Copy all entries exactly, and wherever an entry holds a picture, leave that picture out.

» PROVIDED RECORDS
■ ■ ■ ■

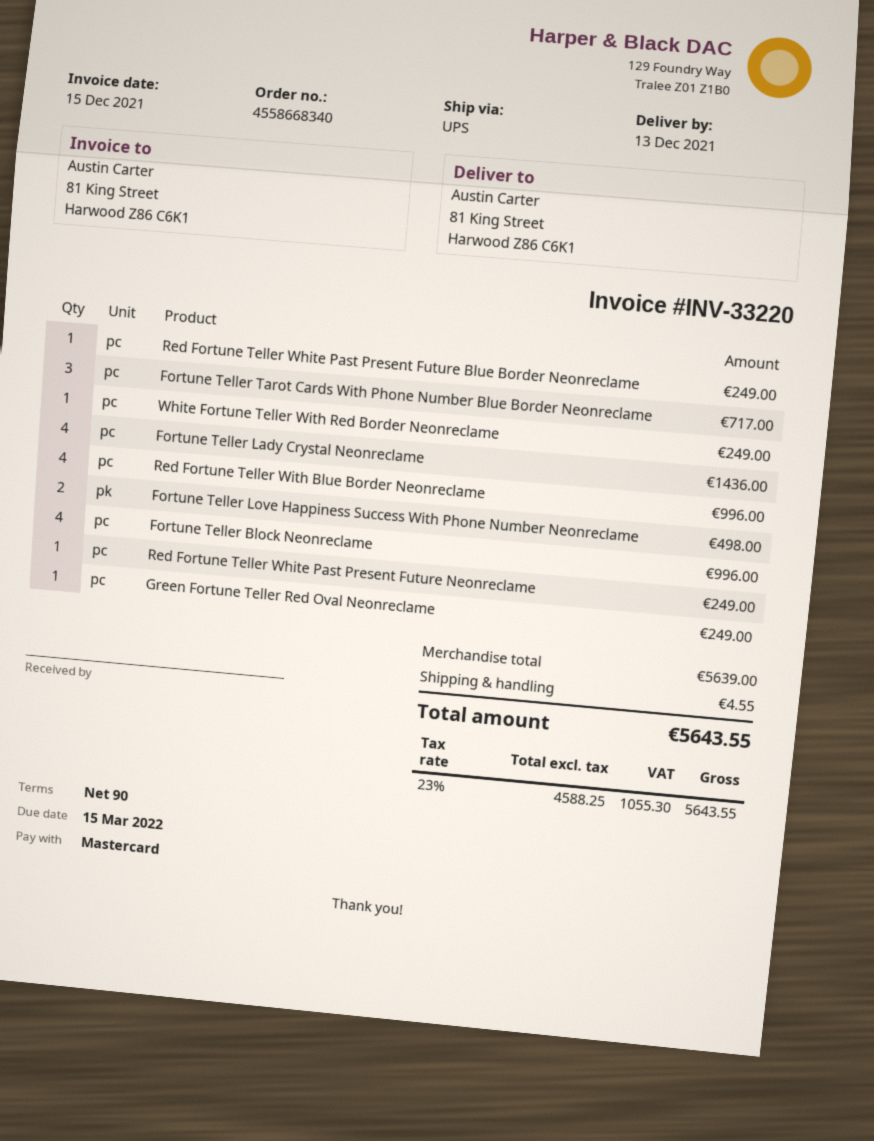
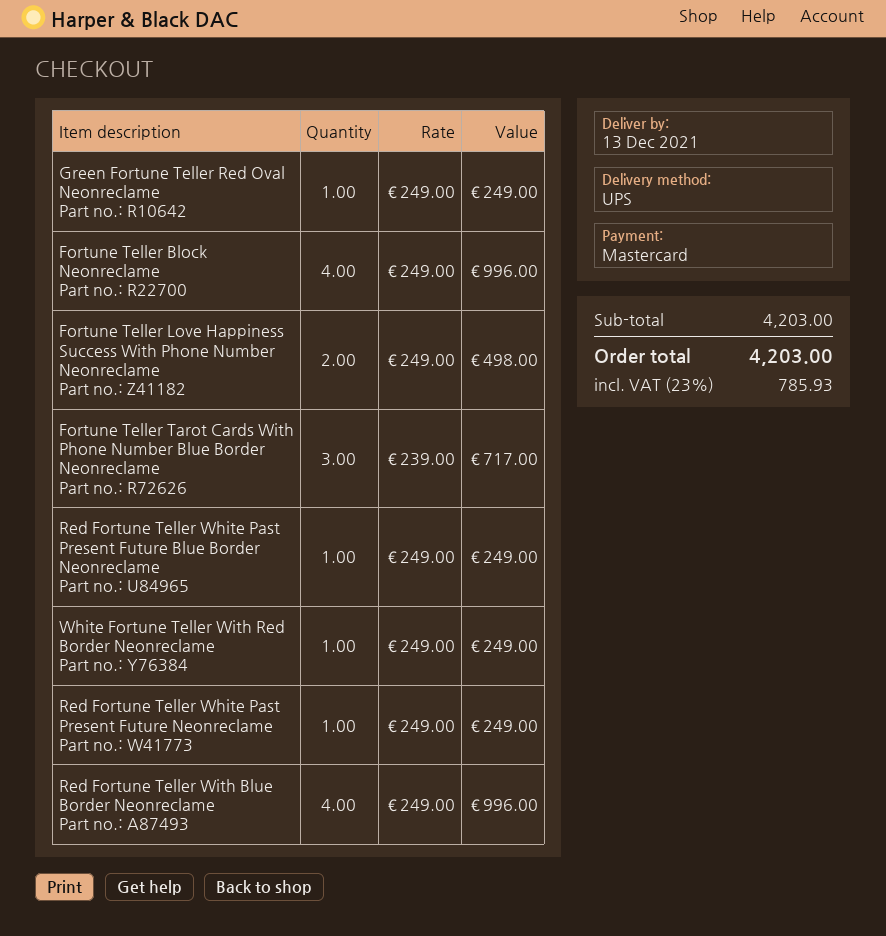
Fortune Teller Lady Crystal Neonreclame: 4 for 1436.00 -> none
subtotal: 5639.00 -> 4203.00
shipping: 4.55 -> none
tax: 23% = 1055.30 -> 23% = 785.93
total: 5643.55 -> 4203.00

■ ■ ■ ■

» EXERCISE ANSWER
Fortune Teller Lady Crystal Neonreclame: 4 for 1436.00 -> none
subtotal: 5639.00 -> 4203.00
shipping: 4.55 -> none
tax: 23% = 1055.30 -> 23% = 785.93
total: 5643.55 -> 4203.00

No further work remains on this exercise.